The WP, the NYT, and the LAT all front Tuesday’s talks between North Korea’s Kim Jong-il and Madeleine Albright, which focused on whether or not Kim will continue missile development and exports. USAT carries the story inside. Apparently progress was made toward Kim agreeing to cut it out, but no definitive agreement was reached. That’s the way everybody tells it, except the LAT, which says that Kim promised not to launch a long-range missile, although this hasn’t been put in writing yet.

The LAT fronts and everybody else goes inside with a new Rand Corp. study purporting to show that the student test score gains in Texas during the last decade, often cited by George W. Bush, have been inflated. The paper reports that the Bush campaign immediately discounted the study and questioned the timing of its release. The study’s authors found that students achieved far larger gains on Texas’ own tests than on national ones, and they suggested that therefore the Texas test score increases might have been the result of extensive test-specific preparation.

The only appearance on the fronts of the situation in the Ivory Coast is the NYT’s reefer. What’s happening: The military ruler has declared himself the winner of Sunday’s presidential election after dissolving the election commission that had showed him losing. The announcement prompted widespread street protests that soldiers dispersed by firing shots in the air.

The NYT says that at a stop at a school in Illinois, George W. Bush “sought to make a mockery of” Al Gore’s tax cut proposals, asking the crowd there, “How many of you own hybrid electric-gasoline engine vehicles?” and “How many of you own a rooftop photo-voltaic system?”

The NYT goes inside with details from Dick Cheney’s latest tax return, which he released at the request of the paper. It turns out that in the summer of 1999, Cheney made $45,992, a return of 80 percent on his investment, in the nine technology company initial public offering stock trades he made. Citing financial experts, the paper says it would be “unusual” for an outsider who is not a brokerage client generating significant commissions to get a chance to participate in more than one IPO, because such deals are, the paper says, “the closest thing to a guaranteed profit that the stock market has known.” In six of the nine trades, Cheney held the shares for less than a day. The founder of the company where the trades were made tells the paper that “to get that kind of preferential allocation, you have to be doing something for the underwriter.”

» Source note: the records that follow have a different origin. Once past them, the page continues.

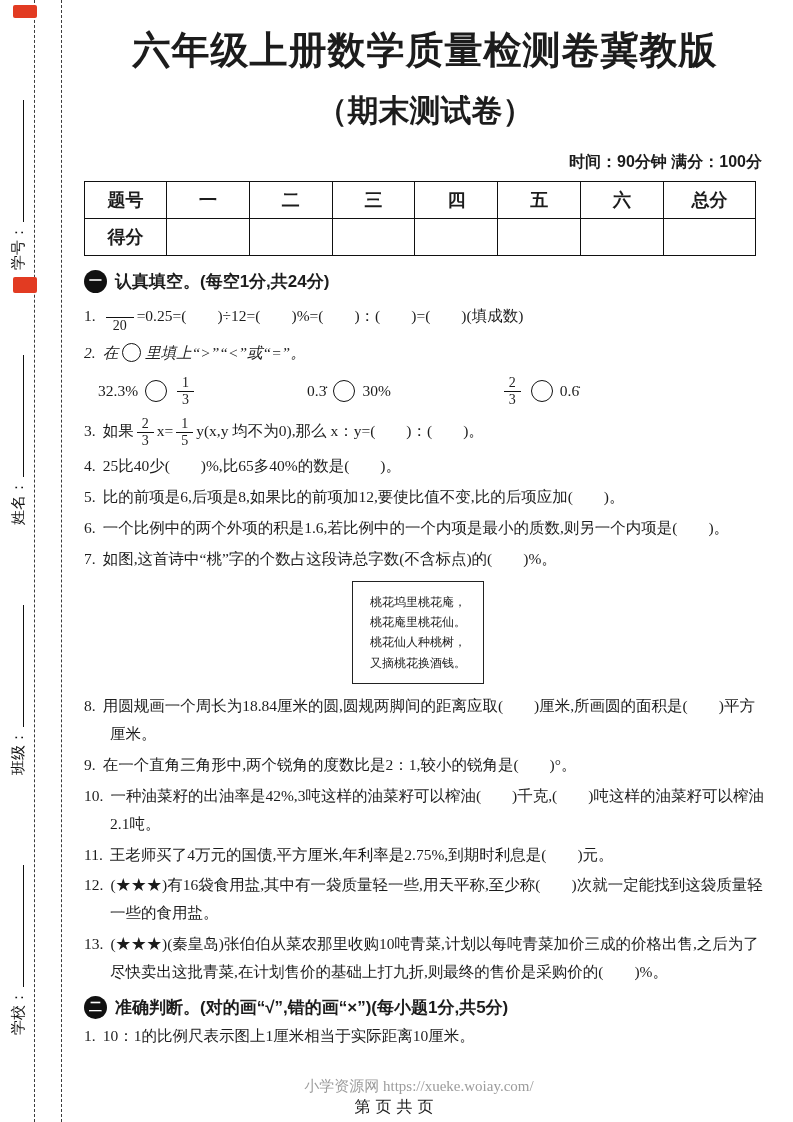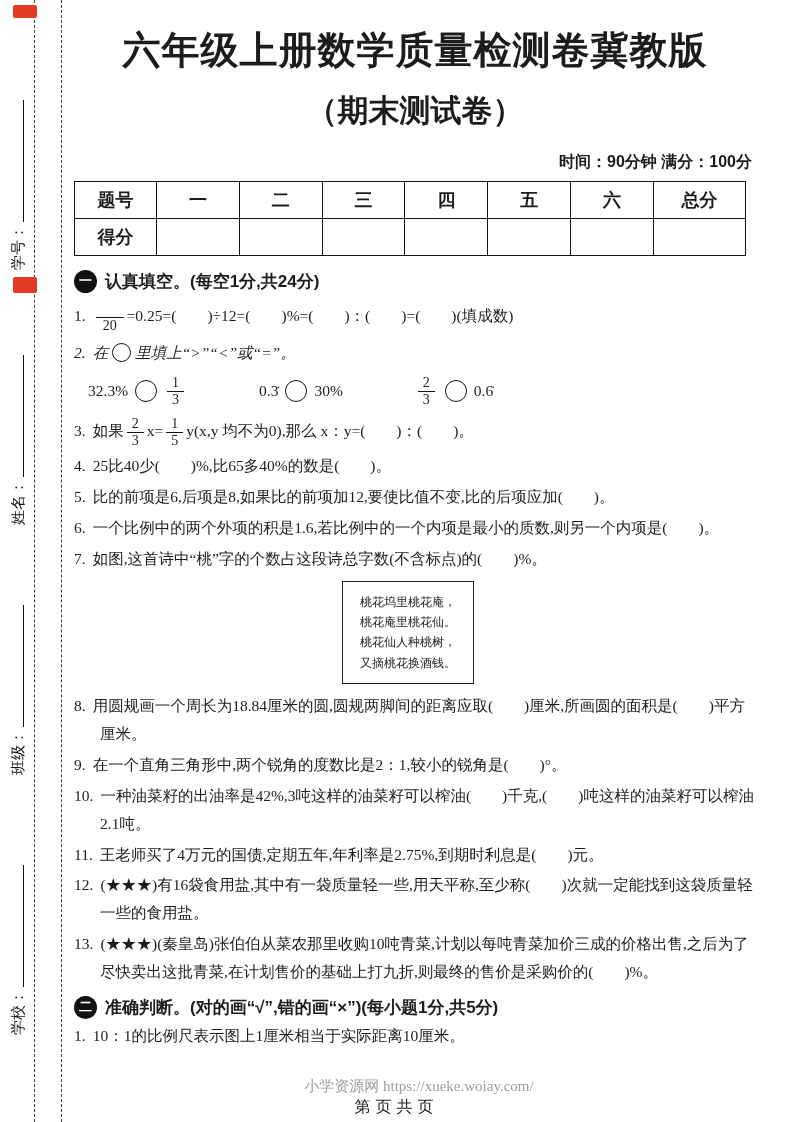--- a/index.html
+++ b/index.html
@@ -19,21 +19,21 @@
   .bind-field {
     position:absolute; left:-77px; width:190px; height:22px;
     transform:rotate(-90deg); display:flex; align-items:center;
     font-size:15px; font-family:"Liberation Sans","DejaVu Sans",sans-serif; color:#111;
     white-space:nowrap;
   }
   .f1{top:164px} .f2{top:419px} .f3{top:669px} .f4{top:929px}
   .bind-blank { display:inline-block; width:122px; height:12px; border-bottom:1.3px solid #111; margin-left:3px; }
 
   
-  .main { position:absolute; left:74px; top:0; width:682px; }
+  .main { position:absolute; left:84px; top:0; width:682px; }
 
   .title {
     margin:28px 0 0 0; text-align:center; font-size:38px; font-weight:bold;
     letter-spacing:1px; line-height:1.2;
     font-family:"Liberation Sans","DejaVu Sans",sans-serif;
   }
   .subtitle {
     margin-top:16px; text-align:center; font-size:31px; font-weight:bold;
     font-family:"Liberation Sans","DejaVu Sans",sans-serif;
   }
@@ -63,21 +63,21 @@
   .q-num { margin-right:7px; }
   .q1 { margin-top:8px; }
   .q2 { margin-top:5px;font-style:italic; }
   .q3 { margin-top:8px; }
 
   .frac { display:inline-block; vertical-align:middle; text-align:center; line-height:1.15; text-indent:0; margin:0 3px; }
   .frac .fn { display:block; border-bottom:1.4px solid #111; padding:0 5px; font-size:14px; min-width:14px; }
   .frac .fd { display:block; padding:0 5px; font-size:14px; }
   .frac.blank-num .fn { min-width:28px; min-height:17px; }
 
-  .cmp-row { margin:8px 0 6px 0; padding-left:14px; display:flex; align-items:center; column-gap:72px; font-size:15.5px; }
+  .cmp-row { margin:8px 0 6px 0; padding-left:14px; display:flex; align-items:center; column-gap:110px; font-size:15.5px; }
   .cmp-group { display:inline-flex; align-items:center; }
   .cmp-circle {
     display:inline-block; width:22px; height:22px; border:1.5px solid #111; border-radius:50%;
     margin:0 7px; flex:none; text-indent:0; vertical-align:middle;
   }
   .cmp-circle.small { width:19px; height:19px; margin:0 4px; vertical-align:-4px; }
 
   .poem-box { width:132px; border:1.2px solid #222; margin:8px 0 8px 268px; padding:10px 8px; }
   .poem-line { font-size:12px; text-align:center; line-height:1.7; white-space:nowrap; }
 
@@ -214,21 +214,21 @@
   <div class="question">
     <span class="q-num">8.</span><span>用圆规画一个周长为18.84厘米的圆,圆规两脚间的距离应取(　　)厘米,所画圆的面积是(　　)平方厘米。</span>
   </div>
   <div class="question">
     <span class="q-num">9.</span><span>在一个直角三角形中,两个锐角的度数比是2：1,较小的锐角是(　　)°。</span>
   </div>
   <div class="question">
     <span class="q-num">10.</span><span>一种油菜籽的出油率是42%,3吨这样的油菜籽可以榨油(　　)千克,(　　)吨这样的油菜籽可以榨油2.1吨。</span>
   </div>
   <div class="question">
-    <span class="q-num">11.</span><span>王老师买了4万元的国债,定期五年,年利率是2.75%,到期时利息是(　　)元。</span>
+    <span class="q-num">11.</span><span>王老师买了4万元的国债,平方厘米,年利率是2.75%,到期时利息是(　　)元。</span>
   </div>
   <div class="question">
     <span class="q-num">12.</span><span>(★★★)有16袋食用盐,其中有一袋质量轻一些,用天平称,至少称(　　)次就一定能找到这袋质量轻一些的食用盐。</span>
   </div>
   <div class="question">
     <span class="q-num">13.</span><span>(★★★)(秦皇岛)张伯伯从菜农那里收购10吨青菜,计划以每吨青菜加价三成的价格出售,之后为了尽快卖出这批青菜,在计划售价的基础上打九折,则最终的售价是采购价的(　　)%。</span>
   </div>
 
   <div class="sec-header sec2">
     <span class="sec-badge">二</span>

The Times also runs an AP dispatch reporting that Yugoslavia’s Vojislav Kostunica has publicly acknowledged for the first time (in an interview to be broadcast tonight on 60 Minutes II) that Yugoslav forces committed widespread killings last year in Kosovo. “I am ready to accept the guilt for all those people who have been killed,” he said. “For what Milosevic had done, and as a Serb, I will take responsibility for many of these, these crimes.”

In the wake of the WP’s recent endorsement of Al Gore, the paper’s executive editor, Leonard Downie Jr., takes to the op-ed page to explain the “solemn and complete” separation of the Post’s news coverage from its editorial and op-ed pages. And Downie reminds readers that as the paper’s final news decision-maker, he doesn’t even vote. But it turns out that his civic disengagement goes even further than that: “I refuse to decide, even privately, which candidate would make the better president or member of the city council, or what position I would take on any issue.” Wow–the paper’s top news decision-maker, writing today on his paper’s opinion page, has decided to have no opinions.